Here is where the solution frameworks of Aditi and the Windows Azure platform come in. Says Adnan Adamji, CIO of Restaurant.com, "Aditi has been invaluable in helping Restaurant.com implement our cloud-based solution. Their extensive technical depth on Microsoft Azure has been extremely crucial to our success."

Such testimonials are rare to come by in the world of cloud services. Most companies are figuring out the place to start and an ideal solution profile. As the markets mature and service providers get more experience under their belts, the implementation concerns will reduce. As for now, Rathinam and his team are making sure that the company stays ahead of the curve.

Defending the lead
As in any rapidly growing and lucrative market, defending the lead can be the tougher challenge. The competition is getting intense but Aditi is confident that 70 percent of its new business would be cloud driven while at the same time 50 percent of its existing customers are expected to migrate in the next two years.

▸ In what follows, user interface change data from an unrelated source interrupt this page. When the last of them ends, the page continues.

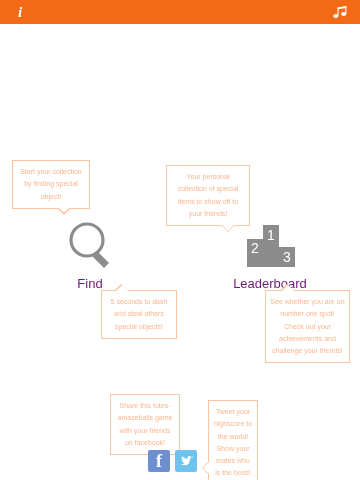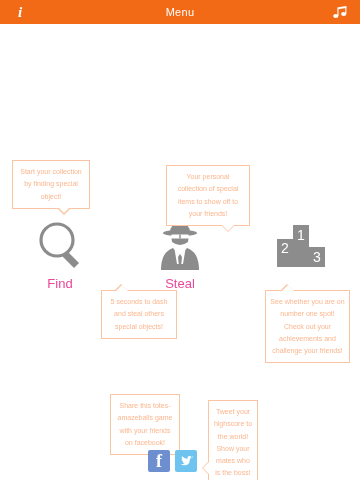"Menu" div.header-title { html: <div>Menu</div> -> none }
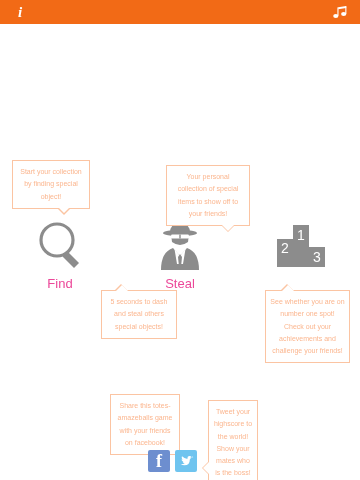"Find" .menu-label { color: #ec4899 -> #701a75 }
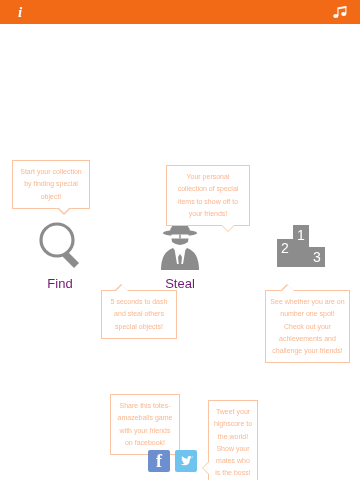"Steal" div.menu-item { html: <div> <div> <svg> <ellipse></ellipse> <path></path> <path></path> <rect></rect> <rect></rect> <path></path> <path></path> <path></path> </svg> </div> <div>Steal</div> </div> -> none }
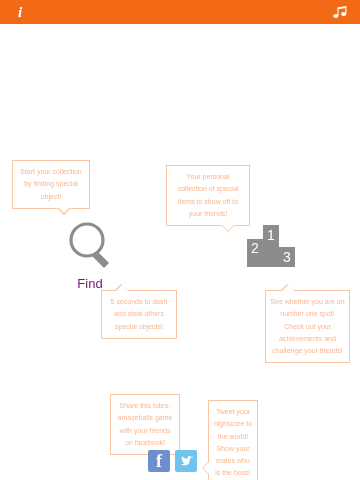"Leaderboard" div.menu-label { html: none -> <div>Leaderboard</div> }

To retain the lead, the company is putting all its innovation and investment focus on scaling the cloud business. Some innovations include:
1. Implementing a strict ‘cloud first’ policy for customer solutions. Every customer, new or old, is offered a cloud based architecture first and only after that, a traditional model is proposed.
2. Building out a cloud delivery framework, driven by frameworks and best practices abstracted from over 100 cloud engagements.
3. Ensuring every single developer in the company is trained to deliver on cloud opportunities. Cloud Ninjas

"We make an unusual effort to recruit and retain the best talent available in any market. Aditi’s pace in PaaS couldn’t have been sustained just on our IP alone, the true heroes of the story have been the ‘Cloud Ninjas’ who have been constantly innovating and ensuring delivery of their project for each of our customers," elaborates Arora. To make up the ranks of the Ninjas, Aditi follows a simple strategy - recruit one of the top three PaaS architects in each region they operate in (they are proud to have a recruitment ratio of 1 out of 114 applicants at all levels). Employees are encouraged to get into cloud coding duels and overnight hackathons with each others and winners are inducted into the ‘cloud hall of fame’.

LEAD (Learning Engagement and Development), the employee learning division of Aditi, methodically ensures that every single developer is hooked on to cloud through online treasure hunts, mock customer role plays and cloud trivia quizzes. For Aditi, Cloud needs to be in the DNA and nothing less would suffice.

Practicing the sermon
In a demonstration of its confidence on cloud based technologies, Aditi is moving their entire internal IT ecosystem and to cloud. "The reason is simple", explains Rathinam, we tell our customers to believe in the cloud. Who could be better placed than us to show what they can do with the cloud." Aditi chose to build its solution using Microsoft virtualization and cloud technologies on a Hyper-V platform. This move had ensured a 40 percent reduction in costs while consolidating physical servers by 60 percent. This sort of complete transition to a new technology is unprecedented. The transition was so successful that Microsoft published a case study on it as a reference for future customers.

Future: Sink or Swim for Indian IT services players
The advent of cloud computing is going to be an inflection point in Indian IT services. Traditional services like application and infrastructure management, which accounts for 30 - 60 percent of revenue for most players slowly, cease to exist. The coming years are going to decide who the game changers are and who the also-ran. Only a few breakthrough players are going to gain the benefits of this inflection point. As clouds gather in the horizon, we are intently watching the transformation that Indian IT services landscape will undergo. And, we will definitely keep an eye on this breakthrough cloud company.